The following guide (courtesy of Tiffany Nixon, Archivist, Roundabout Theatre Company) may be used to interview theatre staff and conduct the materials survey that will constitute a preliminary archives assessment. Detailed notes will support a Preliminary Assessment report.

  1. What materials are present?
  • Programs/playbills
  • Posters
  • Artwork
  • Scripts
  • Bibles/stage manager compilations
  • Press/publicity
  • Clippings
  • Media (photographs, video, audio)
  • Institutional (financial, board-related, departmental, fundraisers)
  • Correspondence
  • Building leases, plans, moves, etc.

 

  1. Who stewards these materials, and why?
  • Permanent staff
  • Seasonal/temporary staff
  • Board members
  • Interns
  • Volunteers

 

  1. What materials are not present, and why?
  • Located off-site
  • Located in a staff member or board member’s house or office
  • Located in artistic collaborator’s house or office
  • Are there regularly scheduled purges?

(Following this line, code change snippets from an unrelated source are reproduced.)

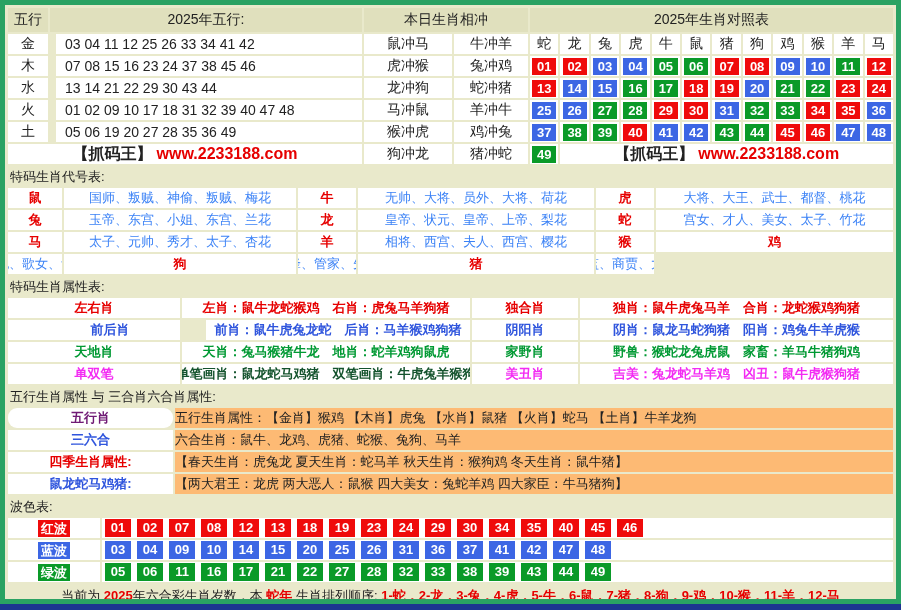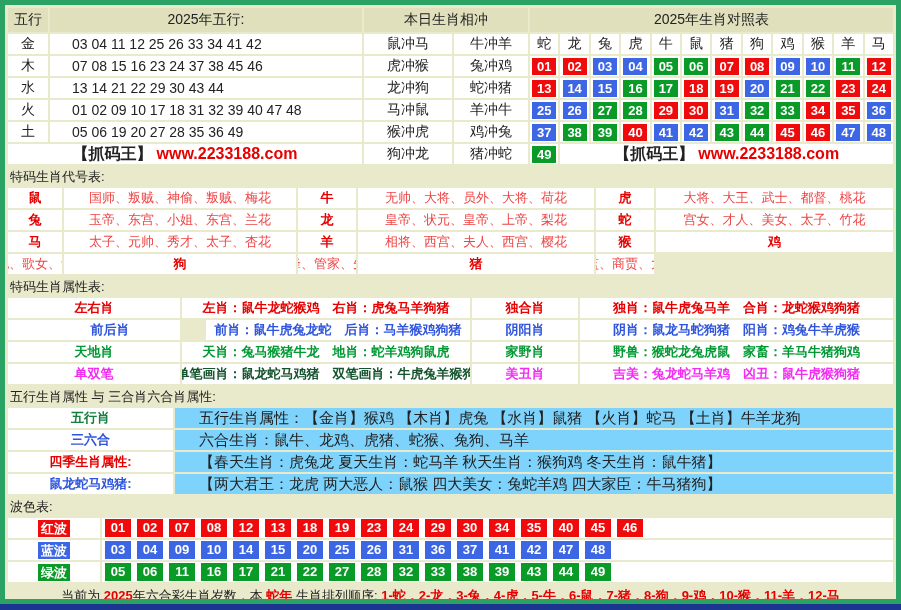"03 04 11 12 25" .l { margin-left: none -> 6px; padding-left: 22px -> 9px }
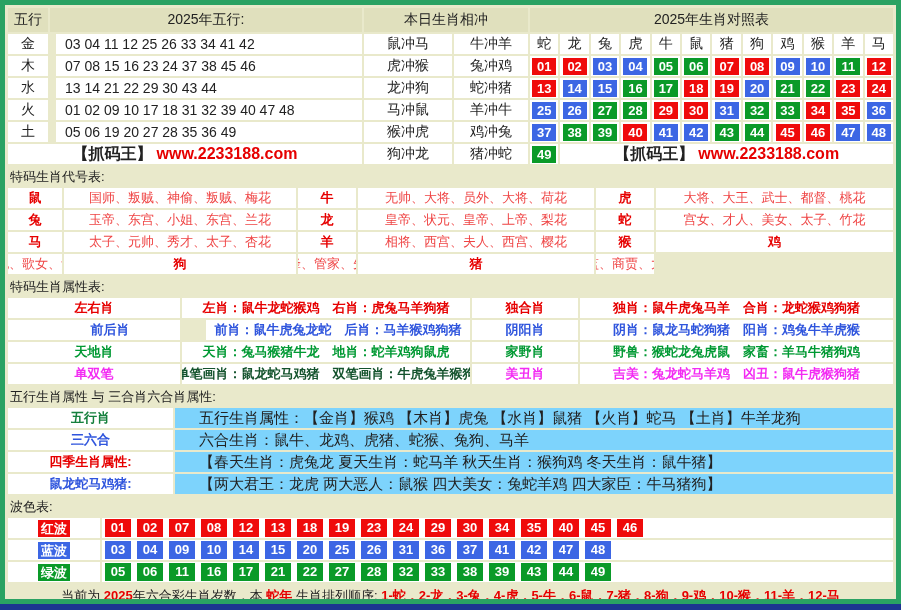"国师、叛贼、神偷、叛贼、梅花" .codes-grid .desc { color: #ef4444 -> #3b82f6 }
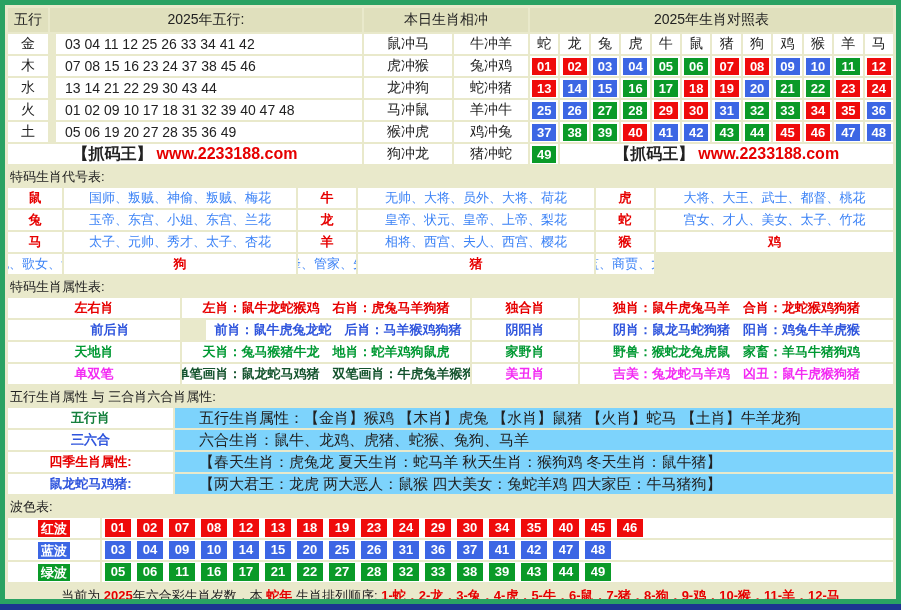"五行肖" div.wx-label { border-radius: none -> 9px; color: #15803d -> #701a75 }
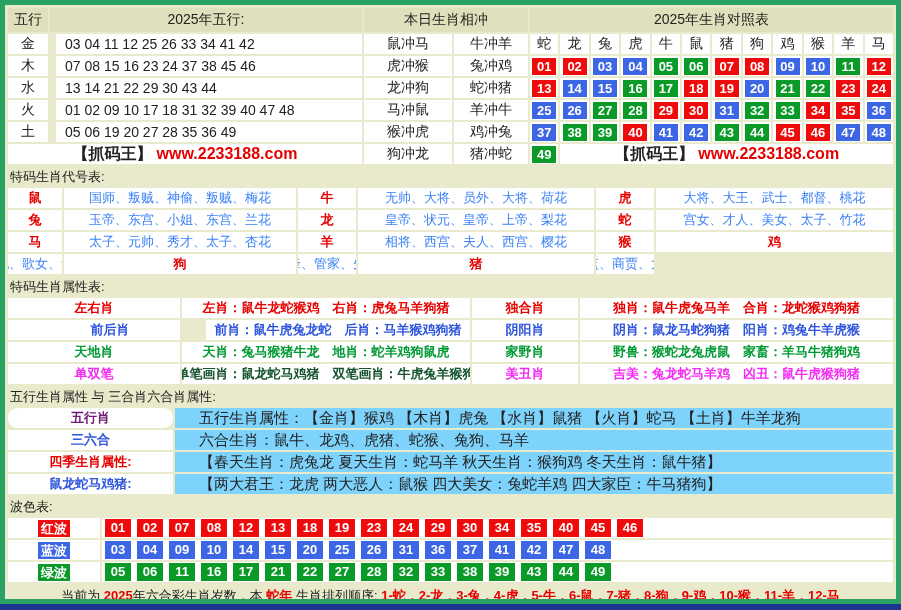"五行生肖属性：【金肖】猴鸡 【木肖】虎兔 【水肖】鼠猪 【火肖】蛇马" .wx-cell { background: #7dd3fc -> #fdba74; font-size: 15px -> 13px; padding-left: 24px -> 0 }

Who determines timing and materials?

 

  1. How are materials created?
  • Request a flowchart of document creation by department—who does what?
  • Born digital—in-house (development, marketing, management, artistic)
  • Born digital—farmed out (press, advertising, marketing)
  • Legacy paper documents (articles of incorporation, annual reports, etc.)
  • What databases are in use? (Word, Excel, Access, Filemaker)

 

  1. How are materials maintained?
  • Are specific filing and labeling systems uniform or unique by department?
  • Are there specific servers and/or electronic backup? Who maintains them?
  • Are materials purged from computers or servers? Who does this?

 

  1. What general records management practices exist?
  • Is there a records management process in place? Who regulates and maintains it?
  • Is there a retention schedule? Can it be amended to include archives?

 

  1. How are the legal concerns of the materials managed?
  • Does the theatre own or control all the materials it keeps? If not, who does?
  • Are licensing processes and rights for the holdings clearly outlined?
  • Is documentation of deeds, gifts, or other donation materials accessibly organized?

 

  1. How are materials stored?
  • In filing cabinets, offices, basement storage, loft areas—Are they accessible?
  • On shelving units—What type of shelving?
  • In computers—What filing, naming conventions are in place? Who determines?
  • Off-site storage—How often consulted, supervised, or added to?

 

  1. What environmental factors affect the materials?
  • Air quality, susceptibility to water damage, fire, rodent/bug, other lasting damages
  • Are best practices in place, or is the integrity of the holdings at risk?

 

  1. Is the preservation of any materials immediately threatened?
  • What materials are in immediate need of preservation?
  • What resources are in place to arrange preservation/conservation?

 

  1. What supplies are used or needed to store materials?
  • What materials are currently used to house media, paper, and other documents?
  • Is there a funding allotment for additional/supplemental/archival supplies?
  • Who would be in charge of ordering and supervising use of dedicated supplies?

 

  1. What are the space limitations?
  • Is there space in the current location to create an archive? Who maintains it?
  • Determine square footage, access, environmental controls, etc.

 

  1. What short-term goals have been articulated for the archives?
  • Better organization, access to materials
  • Database construction (Filemaker Pro, Archivist Toolkit, Excel, or other)
  • Recovery of missing/rare/unique materials
  • Initial preservation of aging materials (scripts, photographs, manuscripts)
  • Online or small-scale exhibits
  • Compilation for historic/legacy work (time-lines, articles, company bio, etc.)

 

  1. What long-term goals have been articulated for the archives?
  • Public access of legacy documents or curated collections from legacy documents
  • Permanent in-house archives or arrangement for off-site archives with regular deposits
  • Initiation of part-time or full-time archivist or project archivist position
  • Oral history recording and access
  • Videotaping productions and access
  • Retention schedule creation and implementation with staff monitoring
  • Publication of history (milestone celebrations, fundraisers, general press or scholarship)
  • Complex preservation of aging materials (working with conservators/specialists)
  • Initiation of retention of born-digital documents (archiving email, computer files, etc.)